En début d’après-midi hier, la police a retrouvé la voiture de Janice Farman, morte assassinée jeudi soir, en bordure de route à Trois Mamelles. Les enquêteurs estiment que les meurtriers de l’Écossaise de 47 ans ont abandonné son véhicule, une Nissan Tiida, dans la journée, sans doute après avoir appris à travers les médias que la police avait lancé un appel à témoins. Des patrouilles effectuées tôt vendredi matin à Trois-Mamelles et dans les alentours n’avaient rien donné, mais la voiture volée est apparue quelques heures plus tard. Pour ne pas éveiller les soupçons, les malfrats ont enlevé la plaque d’immatriculation avant de prendre la route. Les éléments du Scene of Crime Office (SOCO) ont inspecté l’engin pour des prélèvements d’empreintes, et par la suite celui-ci a été remorqué jusqu’au poste de police de Rose-Hill.
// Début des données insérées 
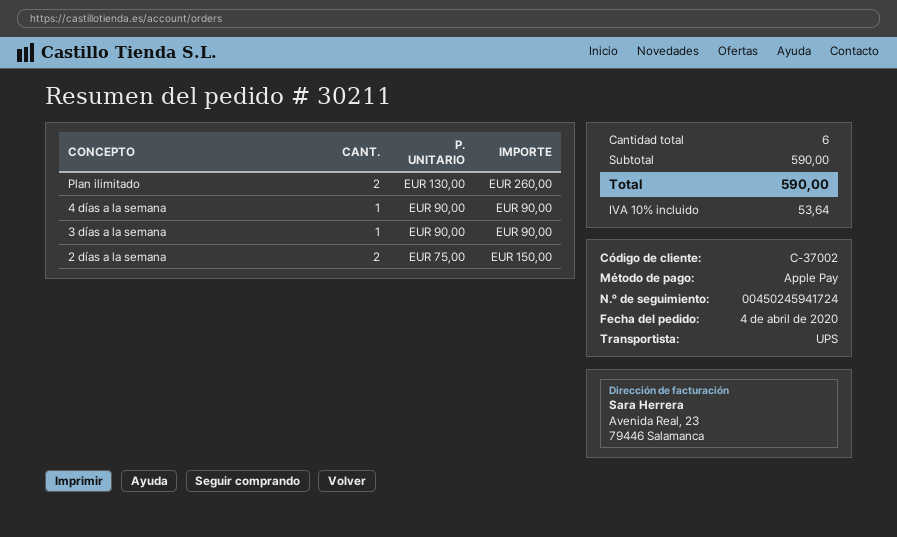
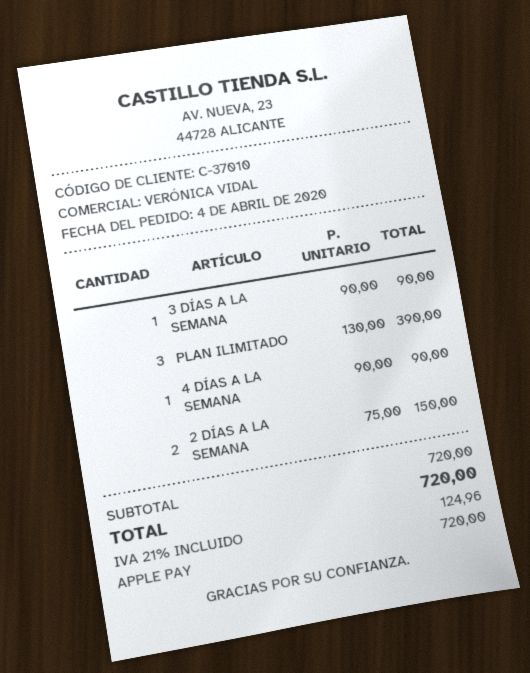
customer number: C-37002 -> C-37010
Plan ilimitado: 2 x 130.00 = 260.00 -> 3 x 130.00 = 390.00
subtotal: 590.00 -> 720.00
tax: 10% = 53.64 -> 21% = 124.96
total: 590.00 -> 720.00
Plusieurs unités de la CID de la Western division ont été appelées à collaborer sur cette affaire. En début de soirée vendredi, la CID de Petite-Rivière était sur la piste d’un individu pouvant donner des informations sur ce meurtre. Pour sa part, l’ex-compagnon de la victime, Jean Baptiste M., interrogé par les hommes du surintendant Daniel Monvoisin, a été autorisé à partir après avoir consigné sa version des faits. Il affirme avoir parlé avec Janice Farman mercredi, cette dernière lui faisant part de son intention de se rendre dans son pays natal. D’ailleurs, elle avait déjà initié les démarches à ce sujet. L’Écossaise avait déclaré à son ex-partenaire qu’elle avait été victime d’un vol il y a deux semaines et que sa voiture avait été endommagée.
Les enquêteurs pensent avoir affaire à des malfrats qui ont déjà eu des démêlés avec la police dans le passé. Ils ont dressé une liste de potentiels suspects ayant un mode opératoire similaire. Les enquêteurs sont confiants de pouvoir mettre la main sur les trois malfrats dans les plus brefs délais.
Entre-temps, l’autopsie pratiquée par le Dr Sudesh Kumar Gungadin, chef du département médico-légal, assisté de son numéro 2, le Dr Maxwell Monvoisin, a attribué le décès de Janice Farman à une asphyxie suite à une compression du cou. Les malfrats n’ont pas seulement tenté de l’étouffer avec un coussin, ils ont également exercé une pression sur son cou. Ce qui, selon la police, laisse comprendre que la victime a lutté. En plus, les médecins légistes ont noté des traces de blessures sur son nez et une partie du visage.
Par ailleurs, son fils adoptif de 10 ans, qui a assisté au meurtre, a été placé en lieu sûr par la Child Development Unit (CDU). Même si son père souhaite obtenir sa garde, ce sera à la justice de décider de son sort. Les officiers ont entamé des démarches afin qu’il puisse bénéficier un suivi psychologique pour le moment, même s’il est autiste. C’est lui qui a téléphoné à une amie de la victime l’informant que « mother is dead ». Cette dernière a alors alerté la police d’Albion et elle aussi est venue au domicile de l’Écossaise à l’Avenue Bricks Empire. Les policiers ont découvert le corps de la victime sur son lit avec des traces de sang sur son visage. Malgré son handicap, l’enfant a expliqué en détail le déroulement du crime en soutenant que trois malfrats encagoulés et armés de couteaux ont fait irruption dans sa maison pour commettre un vol. Ils ont agressé sa mère avant de l’étouffer. Le trio est parti dans la voiture de la victime en emportant une télé, une console de jeux et des bijoux. L’enfant s’est mis à côté de sa maman adoptive et l’a appelée. Il a remarqué qu’elle ne respirait plus et il a composé, de mémoire, le numéro de celle qu’elle appelle affectueusement sa tante pour l’informer de la situation.